Learfield’ın yeniden yapılanma avukatı Anup Sathy, Gahagan’a ait şirketin son derece alışılmışın dışında dış görünüşlerin ona yönelik taktiklerini yeniden başlattığını söyledi. Gahagan güldü ve şu yanıtı verdi: “Tarih yazmıyordum ahbap.”

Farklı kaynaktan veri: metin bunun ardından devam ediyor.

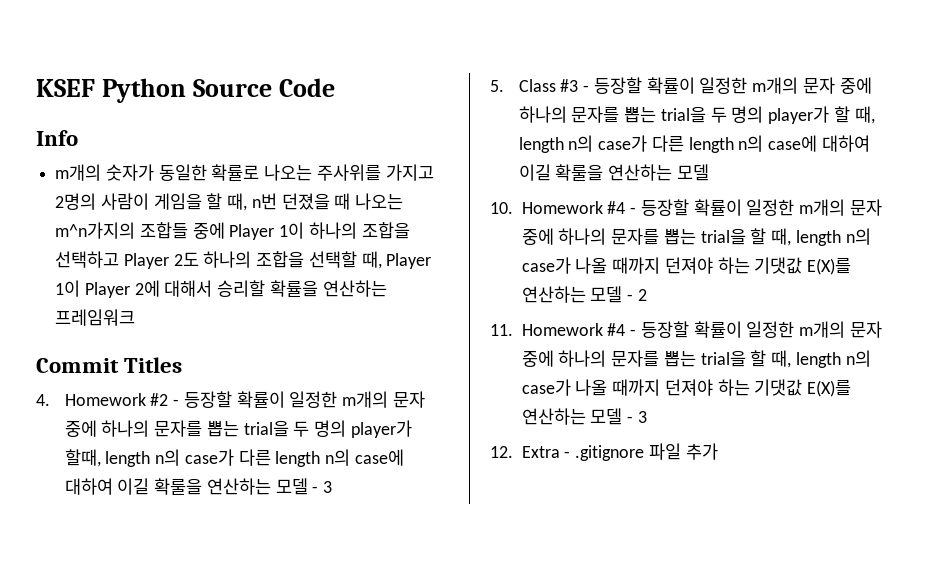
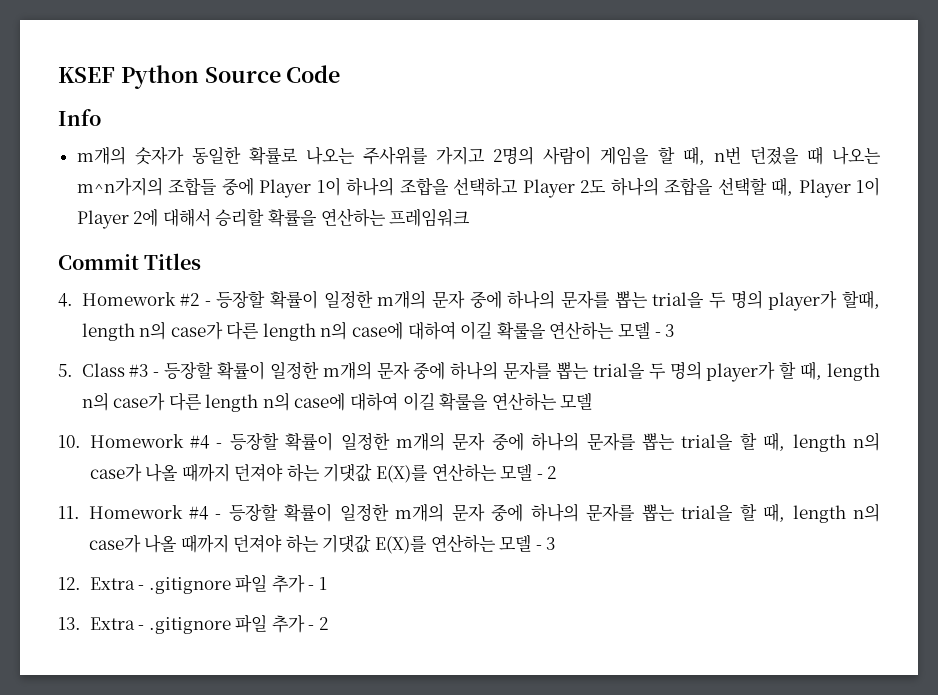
- 12. Extra - .gitignore 파일 추가
+ 12. Extra - .gitignore 파일 추가 - 1
+ 13. Extra - .gitignore 파일 추가 - 2

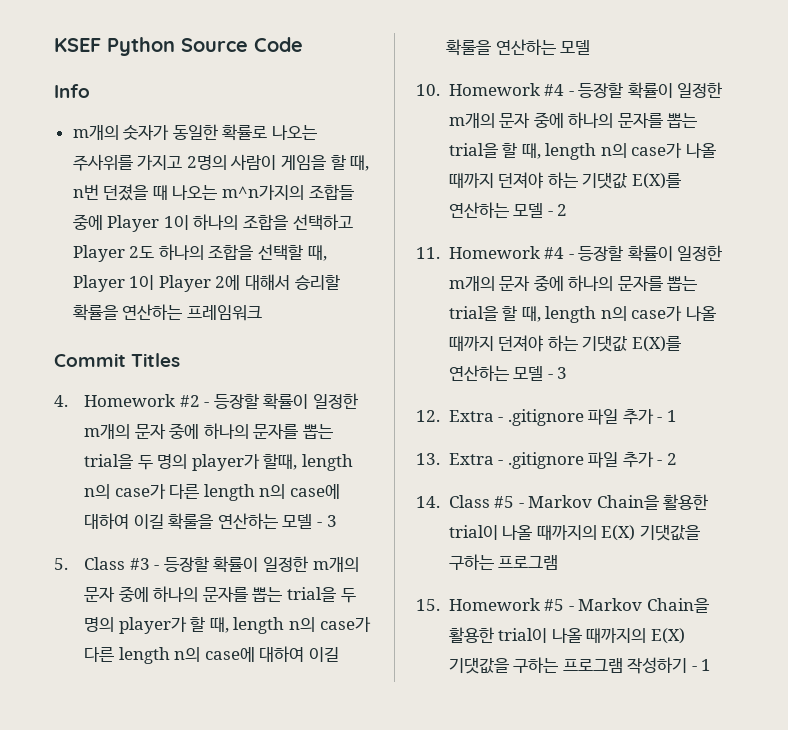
+ 14. Class #5 - Markov Chain을 활용한 trial이 나올 때까지의 E(X) 기댓값을 구하는 프로그램
+ 15. Homework #5 - Markov Chain을 활용한 trial이 나올 때까지의 E(X) 기댓값을 구하는 프로그램 작성하기 - 1

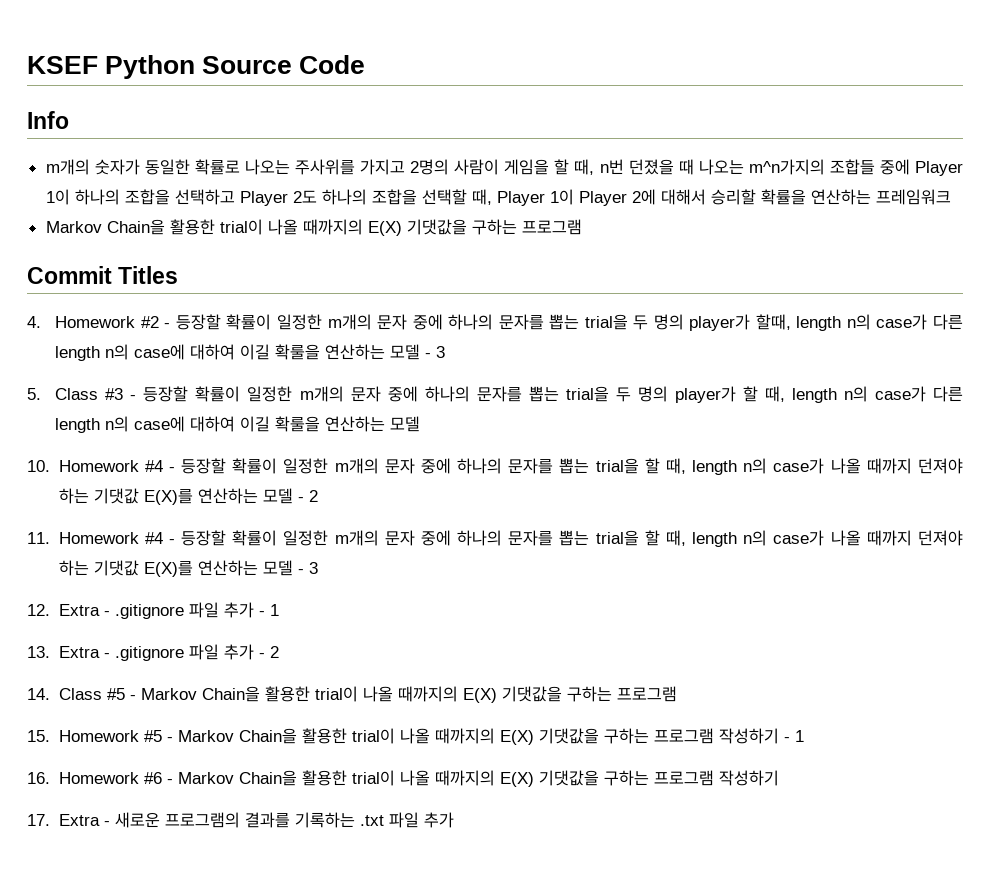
  m개의 숫자가 동일한 확률로 나오는 주사위를 가지고 2명의 사람이 게임을 할 때, n번 던졌을 때 나오는 m^n가지의 조합들 중에 Player 1이 하나의 조합을 선택하고 Player 2도 하나의 조합을 선택할 때, Player 1이 Player 2에 대해서 승리할 확률을 연산하는 프레임워크
+ Markov Chain을 활용한 trial이 나올 때까지의 E(X) 기댓값을 구하는 프로그램
+ 16. Homework #6 - Markov Chain을 활용한 trial이 나올 때까지의 E(X) 기댓값을 구하는 프로그램 작성하기
+ 17. Extra - 새로운 프로그램의 결과를 기록하는 .txt 파일 추가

Bira şişirme, Bavyera tarzı
Eğlence meraklıları Oktoberfest için Münih’te bir araya geldi ve enflasyon yine gündemde olan bir konu. Her yıl düzenlenen festivalde servis edilen bir litre Bavyera birasının fiyatı hızla yükseldi; Onlarca yıldır devam eden bu trend, mevcut yaşam maliyeti krizi sırasında daha da şiddetlendi.
Bir litrenin – ya da yerel olarak adlandırıldığı şekliyle “kütlenin” fiyatı göz yaşartıcıdır. Alman bilgilerinin verilerine göre bu tutar 12,60 avro ile 14,90 avro (yaklaşık 13,40 ila 15,90 dolar) arasında değişiyor; bu da geçen yıla göre yüzde 6,1 daha fazla. En pahalısı: Bir tür weissbier olan Weinzelt’in litresi 17,40 € (yaklaşık 18,50 $) seviyesinde.
Berenberg’in baş ekonomisti Holger Schmieding, Oktoberfest fiyatlarını araştırdığı bir araştırma notunda, biradaki enflasyonun “bazılarının finansal acıyı bastırmak için daha sert bir sıvı istemesine neden olmak” için yeterli olduğunu yazdı. (Schmieding bu yaz tüketimi pahalı yemeklere, konserlere ve uçak harcamalarına para harcamasının fiyatlarının nasıl anlatıldığını anlatmak için “eğlence enflasyonu”nu icat etti.)
Oktoberfest’in sonlarında dolu: Almanya’da ücretler geçen yıl yüzde ortalama 6,6 oranında artarak bira fiyatlarını geride bıraktı. Schmieding, “İlk kez Oktoberfest’te bira, çoğu Alman için gerçek anlamda biraz daha uygun maliyetli hale geliyor” diye yazdı.
Okuduğunuz için teşekkürler! Pazartesi görüşürüz.